Kenya has a higher percentage of Christians compared to Muslims, but this country is seeing a surge in Islamic financing. According to Rahma Hassan Hersi, Managing Partner at Awal Consulting, the lack of regulations is deterring potential growth. There is a need to address this issue in tandem with the central bank. There is also very limited expertise. The penetration of Islamic finance in Kenya is estimated at 2% with a limited number of banks and insurance companies playing in that space.

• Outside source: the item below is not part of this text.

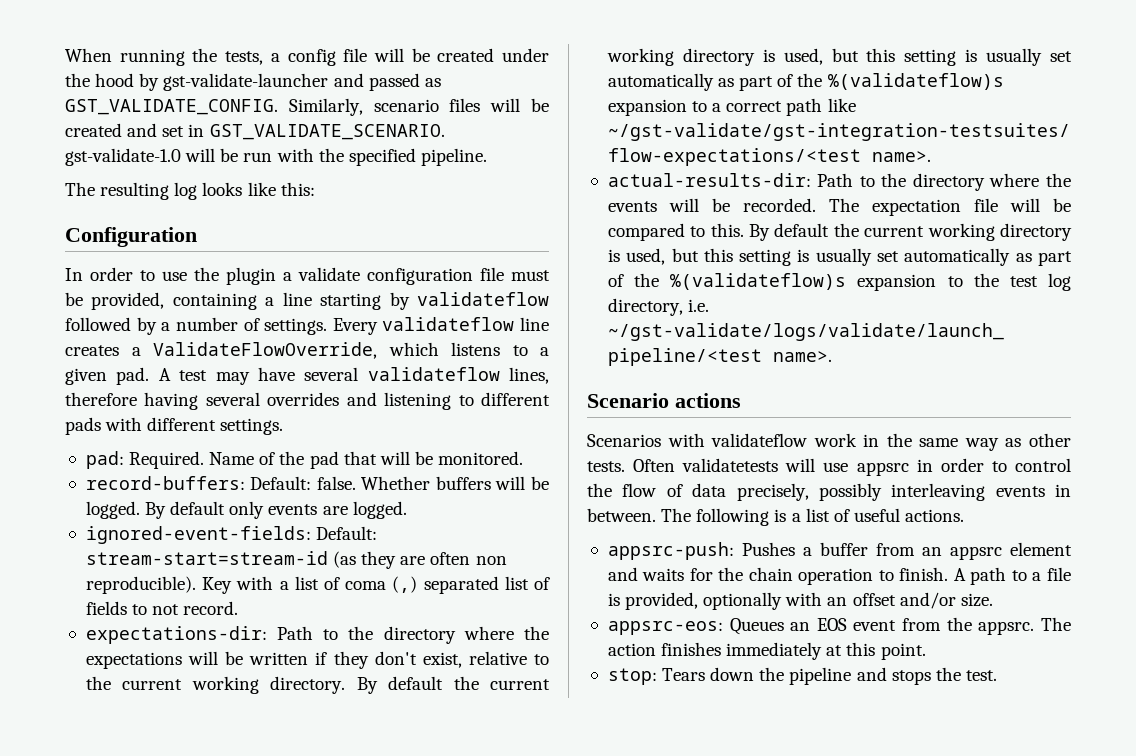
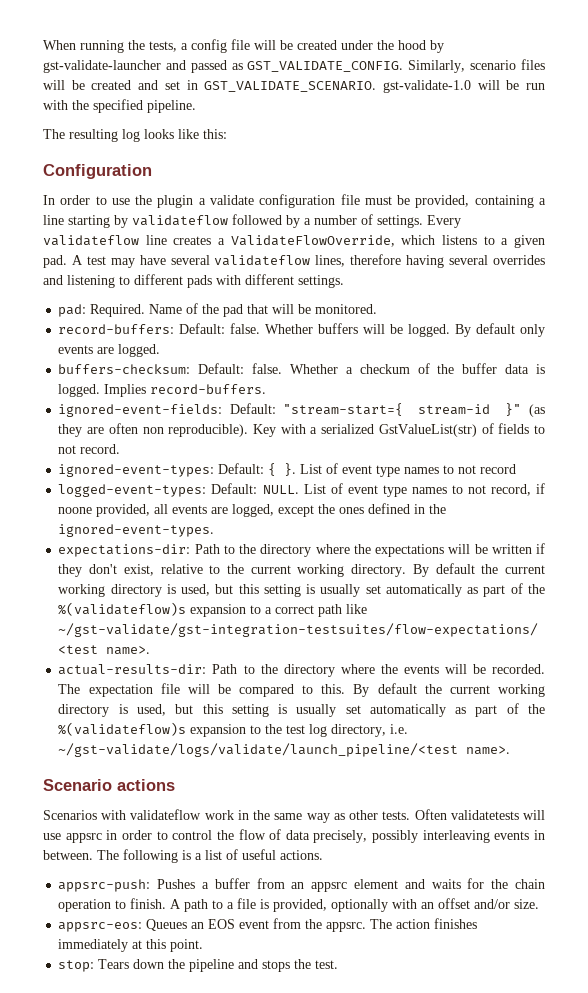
(407, 510) none -> [58,363,546,374] [58,384,267,397] // buffers-checksum: Default: false. Whether a checkum of the buffer data is logged. Implies record-buffers.
[85,551,328,565] stream-start=stream-id -> [283,403,522,416] "stream-start={ stream-id }"
[294,576,529,594] list of coma (,) separated list -> [321,424,477,437] serialized GstValueList(str)
(239, 608) none -> [58,463,517,477] [58,483,545,497] [58,503,447,517] [58,524,215,537] // ignored-event-types: Default: { }. List of event type names to not record // logged-event-types: Default: NULL. List of event type names to not record, if noone provided, all events are logged, except the ones defined in the ignored-event-types.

Saudi Arabia’s government is investigating the country’s banks for creating structured products which allow traders to speculate on the possible end of the currency’s US Dollar peg. Saudi officials continue to maintain that the country has no plans to devalue, and a number of political analysts say such a move would be a last resort. Saudi Arabia’s oil price driven crisis has seen the country’s budget deficit widening out to 19% of GDP. This caused a collapse in government spending which has slowed economic growth to near zero. A devaluing of the Riyal would increase oil revenues in Riyal terms and provide more domestic revenues for the government, but would make imports a lot more expensive.
Crowdfunding is a way to connect ordinary individuals with the innovative projects they support. It is possible for retail investors to become venture capitalists and probably own shares in the next giant tech company. In Indonesia, however, this method of raising money might face some challenges. Firstly, Indonesians have trust issues with money transactions carried out over the internet. Secondly, there is a lack of crowdfunding education among retail investors. The government needs to undertake supervisory and regulatory functions to respond to the problems.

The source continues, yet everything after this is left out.